EXERCISE BRIEF: Without the images, reproduce each line of the material exactly.

SUPPLIED MATERIAL:
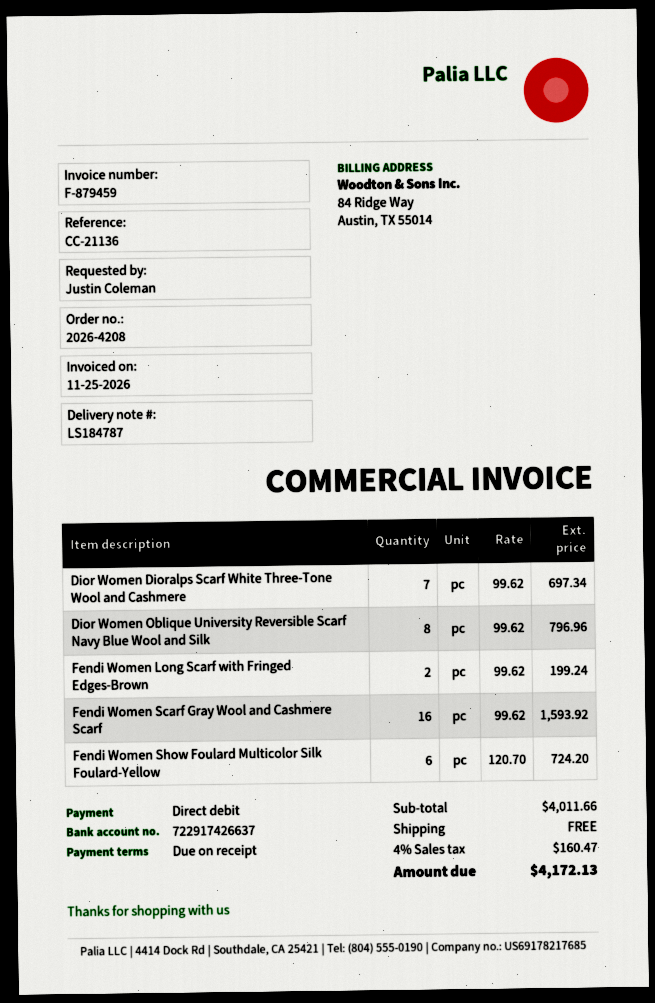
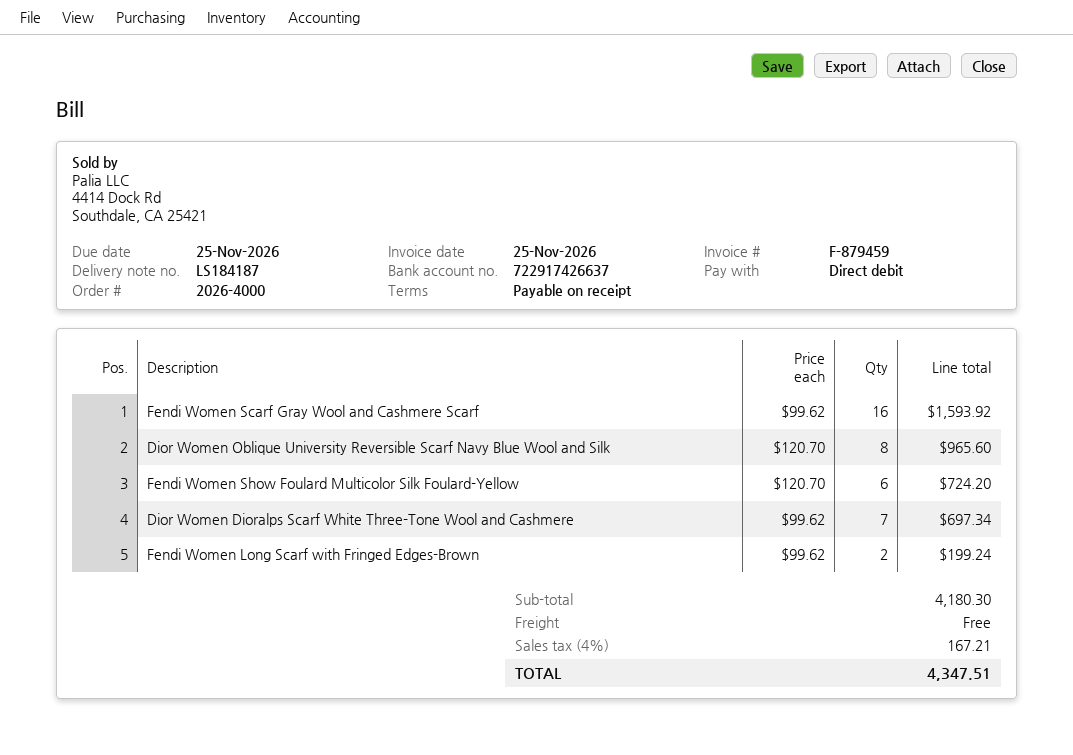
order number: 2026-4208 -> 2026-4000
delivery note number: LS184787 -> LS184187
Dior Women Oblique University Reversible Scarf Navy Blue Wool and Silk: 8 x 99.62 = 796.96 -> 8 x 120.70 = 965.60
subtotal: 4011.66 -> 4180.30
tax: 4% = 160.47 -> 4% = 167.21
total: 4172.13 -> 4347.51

EXPECTED OUTPUT:
order number: 2026-4208 -> 2026-4000
delivery note number: LS184787 -> LS184187
Dior Women Oblique University Reversible Scarf Navy Blue Wool and Silk: 8 x 99.62 = 796.96 -> 8 x 120.70 = 965.60
subtotal: 4011.66 -> 4180.30
tax: 4% = 160.47 -> 4% = 167.21
total: 4172.13 -> 4347.51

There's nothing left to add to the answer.